A Toronto Data Guy

True, False, & NULL/None/nil/Blank logic in MySQL, Python, Ruby, and Excel

(NOTE: This blog post is extremely old and may give the reader the false impression that I have no idea what I’m doing. I’m keeping it up because I’m not a coward.)

EDIT: see below for an explanation on the “nil and False => nil while nil or False => False”

Being a Data Guy (in the corporate world, a “Business/Market Intelligence Analyst/Manager”) has its advantages. There is always a new question to answer, a new system to optimize, and a new split test to run. Management makes a ton of money through discoveries found in the data, and that means that bonuses are not far behind. But one dark side of being a Data Guy is the sheer number of tools you need to use (quickly!) and the inconsistencies across them. Even if some of them are as cool as Ruby.

Ruby Logo

Allow me to introduce True, False, and NULL problem. On the surface this doesn’t seem that hard. How many inconsistencies could there be across just 3 values (or lack thereof in the case of NULL) represented in 4 languages?

As it turns out: Many.

The old pros out there are already screaming, “hey! NULL in MySQL has nothing to do with nil in Ruby! This discussion is meaningless! Don’t you know anything? Go read some books by W. Richard Stev…”

Well, they have a point. NULL in MySQL is not the same as nil in Ruby, but since this message has been pounded into me the hard way I was hoping to save others the headaches that I’ve befallen upon.

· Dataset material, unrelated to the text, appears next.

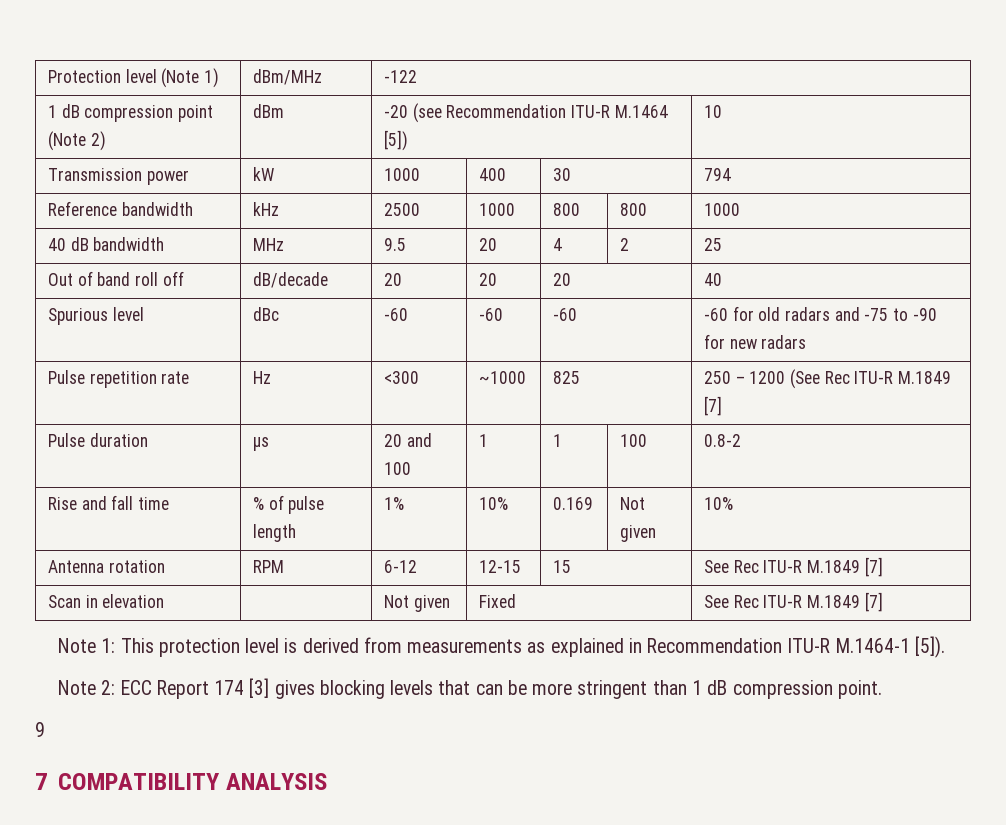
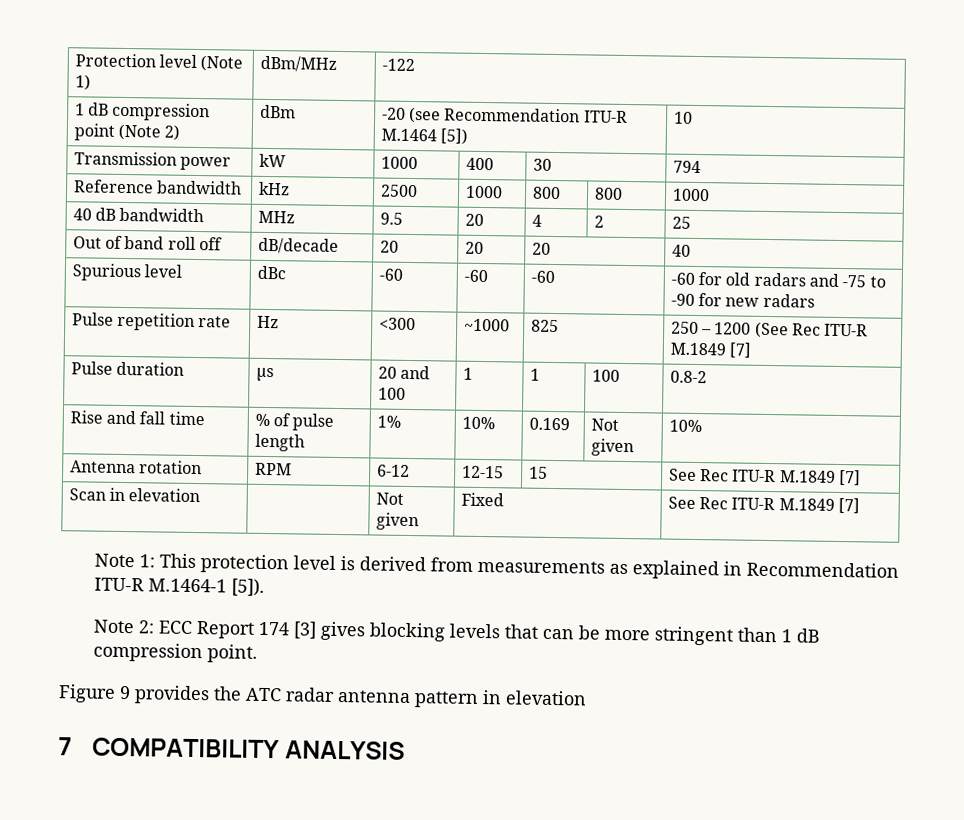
- 9
+ Figure 9 provides the ATC radar antenna pattern in elevation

Grey beards, go back to kernel hacking for now, we’ll grab beer later.

The “Or” Logical Operator

A table of "or" logical operators

Ok, so far so good, we can see that regardless of the tool used “NULL or TRUE” returns “TRUE.” And it should, given that no matter what is on the other side of an “or” operator we already have a “TRUE” value. The “NULL or False” column shows an inconsistency between MySQL and the rest of the bunch. Why does MySQL return “NULL” when the rest of the group give “FALSE”? Pretty easy answer there is that in MySQL “NULL” basically means “unknown”.

MySQL dolphin saying "oh shit"

If that still doesn’t answer the question in your mind, imagine this: You are a home to home surveyor, asking people about their favorite politician. You get to a house to ask the owner whether they are going to vote for the Libertarian Candidate or the Constitution Party Candidate (there are many surveyors in dreamworld, you see) but you can’t tell if the person is male or female, say because they are behind a screen door. When you get to your trusty MySQL database you leave the value of NULL in the “is_a_man?” column  because you cannot tell one way or another. That is what the MySQL guys and girls had in mind when they decided “NULL or FALSE” returns “NULL”. They basically said the meaning of “NULL” is “unknown”. So when we say “NULL or FALSE” we really can’t tell one way or the other. This is especially important in numeric type fields where we can’t just print the string “couldn’t tell the height in inches due to darkness.”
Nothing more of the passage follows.